Masking as a means of political posturing, however, has infiltrated our newsfeeds and tainted our attempts at returning to normal. A number of vaccinated Democrats, who belong to the self-described “party of science,” are refusing to follow the science for the explicit reason that they don’t want to be mistaken for Republicans.

“I feel the need to continue wearing my mask outside even though I’m fully vaccinated because the inconvenience of having to wear a mask is more than worth it to have people not think I’m a conservative,” said activist David Hogg with a grimacing face emoji. The social media replies to President Joe Biden’s announcement of the updated CDC guidelines are full of the same sentiment.

Masks have increasingly been nothing more than a show of partisanship as more and more people have gotten vaccinated, but Democrats are now admitting it outright as they are forced to come to grips with the fact that the arbiters of science are now saying “no mask.” What is the party of science supposed to do when that science doesn’t support their face-covering totems?

For Maddow, the new CDC guidance has led her to this revelation: “Give people space for whatever they decide.” Here’s the full quote:

“President Biden actually and Dr. Fauci both spoke to that today asking for people to essentially be patient, be compassionate, give people space for whatever they decide on this front because with this changing guidance, we’re going to have changing norms, and we’ve got to give each other space to have feelings about that as we go through what’s going to be a big change that’s going to create a lot of visceral reaction in a lot of us just in our day-to-day lives.”

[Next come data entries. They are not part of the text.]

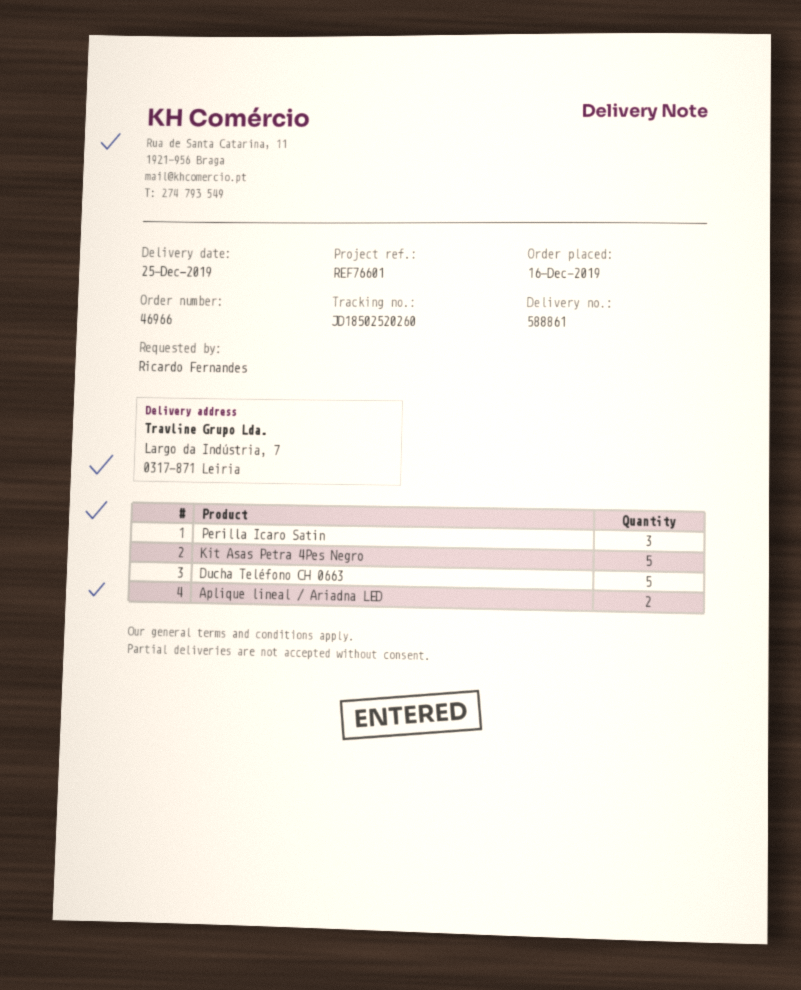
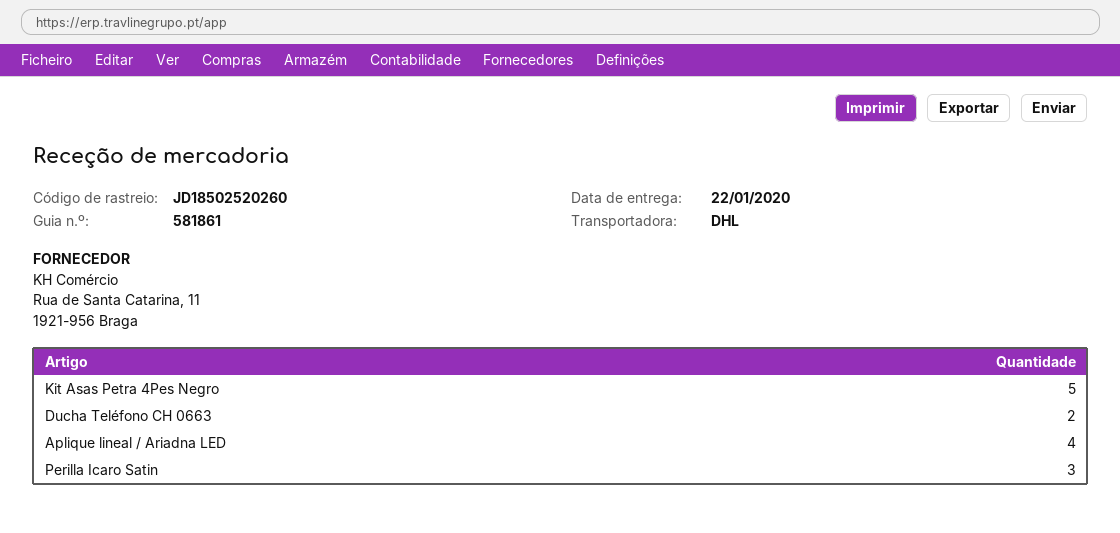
delivery note number: 588861 -> 581861
delivery date: 2019-12-25 -> 2020-01-22
Ducha Teléfono CH 0663: 5 -> 2
Aplique lineal / Ariadna LED: 2 -> 4

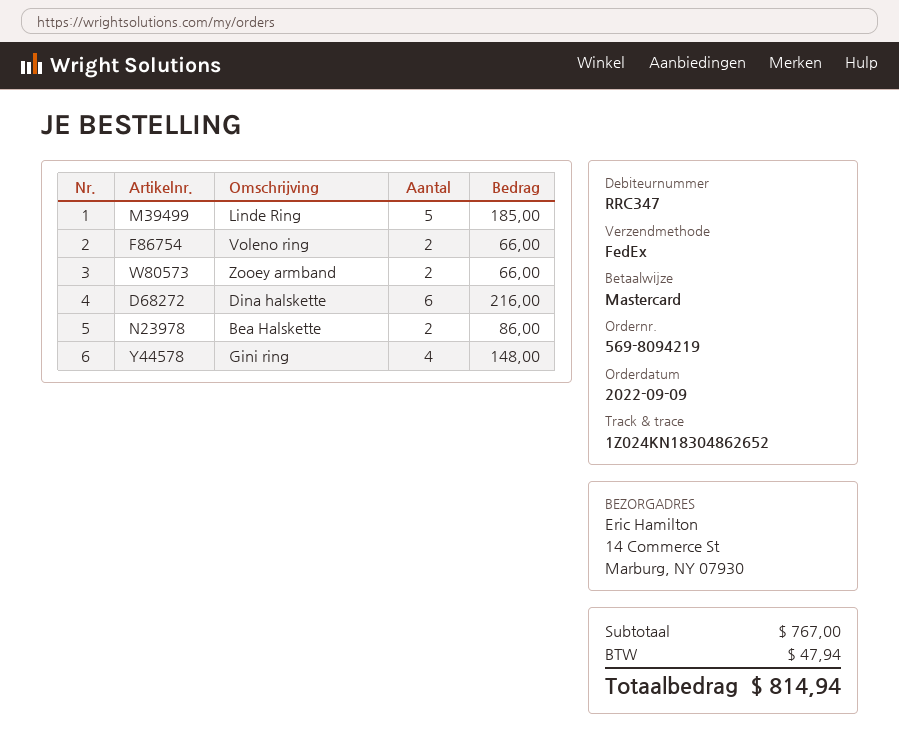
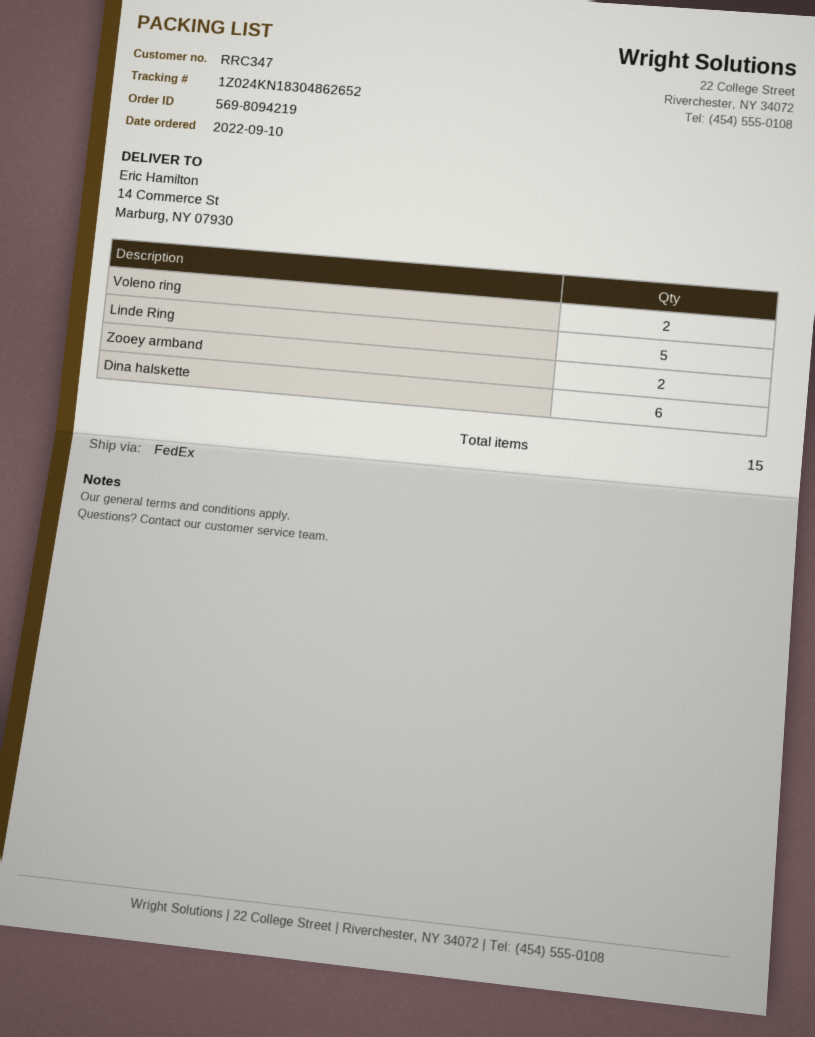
order date: 2022-09-09 -> 2022-09-10
Bea Halskette: 2 -> none
Gini ring: 4 -> none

But isn’t that what conservatives have been advocating for since last spring? Through endlessly changing guidance and changing norms, we pleaded for space from neighbors, Big Tech, government, bureaucrats, and political opponents as we made choices about our day-to-day lives, to wear a mask, see loved ones, get vaccinated, leave our homes, worship, send our kids to school, go to the gym — or not. This has been a key distinction between the parties throughout much of the pandemic. While conservatives said, “Give me space to make my own choice,” leftists said, “We know what’s best, and if you disagree, you’re a selfish, science-denying threat.”

It isn’t the virus that made Americans instantly distrustful of one another. It’s the ruling classes in the halls of Congress and at the CDC and on the set of MSNBC who turned masks and vaccines into a political football and dissenters into threatening and selfish enemies. Now as Americans are given permission (however unnecessarily) that they can go back to normal, they won’t because they’ve demonized the optics of it.

So when Maddow says, “We’re going to have to rewire the way that we look at each other,” she’s right. And it’s a real shame.